(Modification records)
========

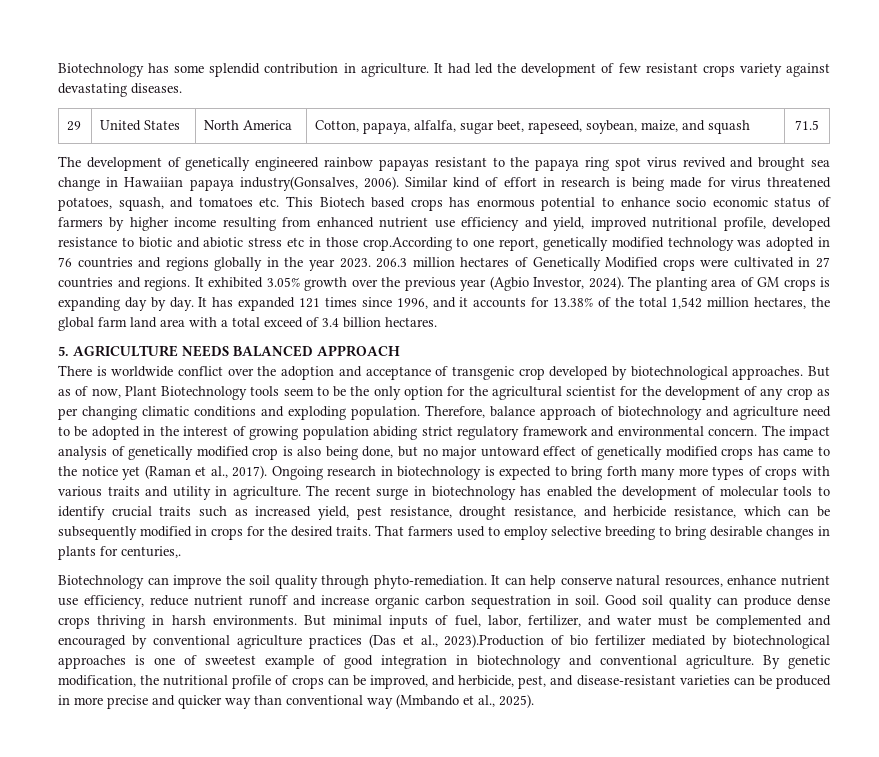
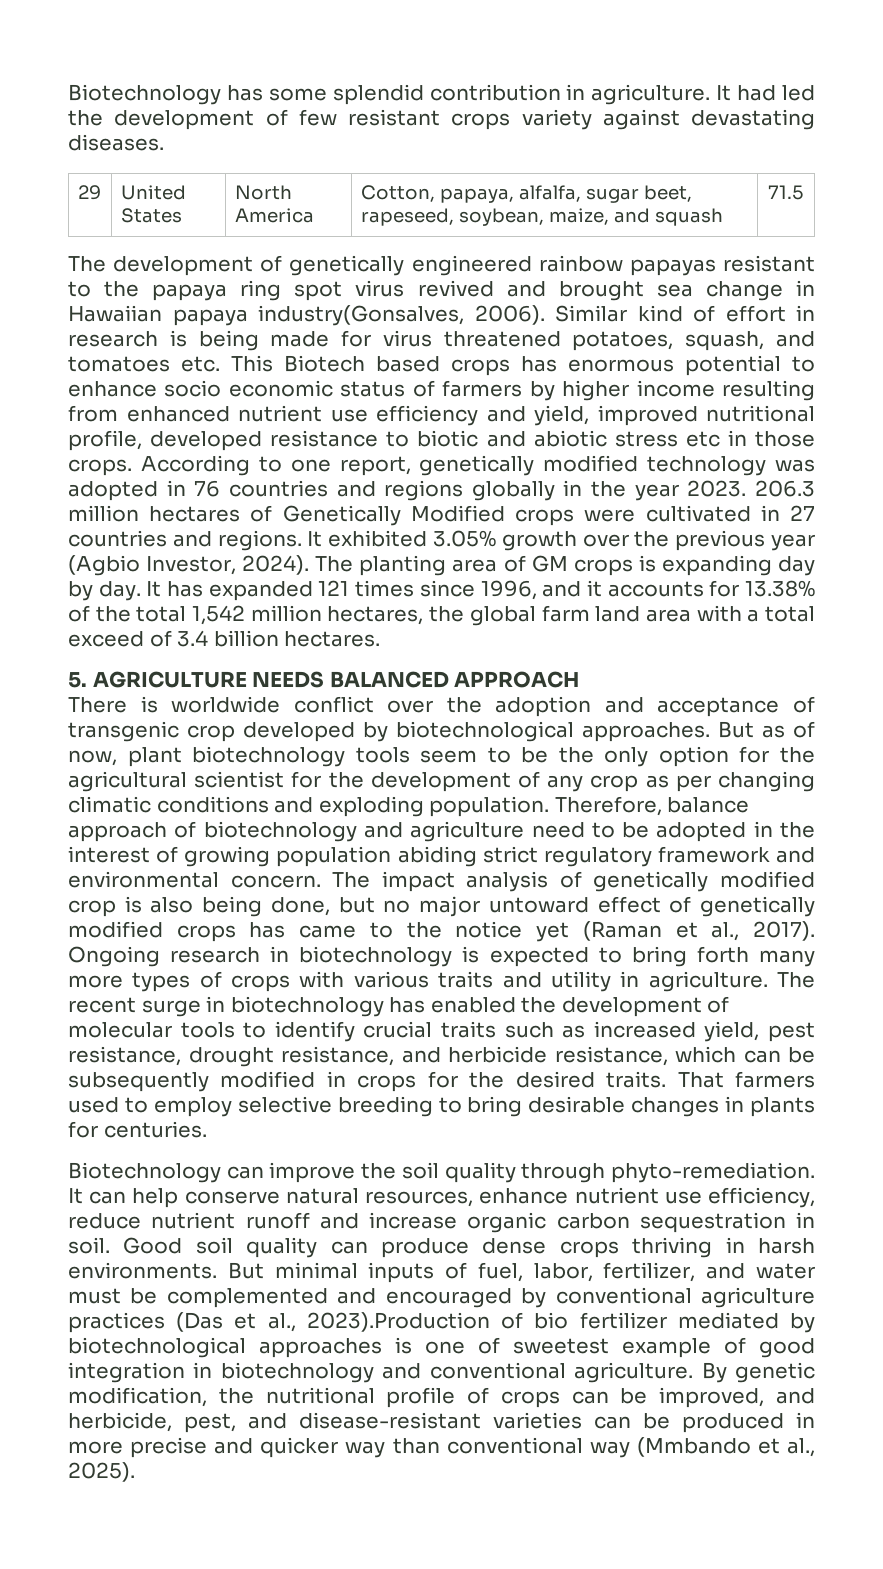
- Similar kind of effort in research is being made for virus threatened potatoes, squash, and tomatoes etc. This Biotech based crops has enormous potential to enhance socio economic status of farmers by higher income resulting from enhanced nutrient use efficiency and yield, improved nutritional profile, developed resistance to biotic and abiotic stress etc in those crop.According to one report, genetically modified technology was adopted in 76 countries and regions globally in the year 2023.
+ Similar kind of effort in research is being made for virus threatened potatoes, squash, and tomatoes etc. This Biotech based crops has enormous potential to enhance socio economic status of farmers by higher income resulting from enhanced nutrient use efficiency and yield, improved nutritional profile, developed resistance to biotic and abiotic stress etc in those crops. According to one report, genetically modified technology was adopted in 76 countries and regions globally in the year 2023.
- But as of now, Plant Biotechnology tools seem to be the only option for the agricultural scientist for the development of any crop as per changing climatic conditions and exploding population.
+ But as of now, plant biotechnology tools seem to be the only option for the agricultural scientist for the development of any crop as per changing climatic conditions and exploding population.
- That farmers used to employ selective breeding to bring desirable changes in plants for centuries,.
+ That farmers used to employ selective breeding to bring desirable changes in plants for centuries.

========

*Task instructions*
Indicate the number of lines in the data above that contain the string "exploding", without any additional text.

*Expected answer*
2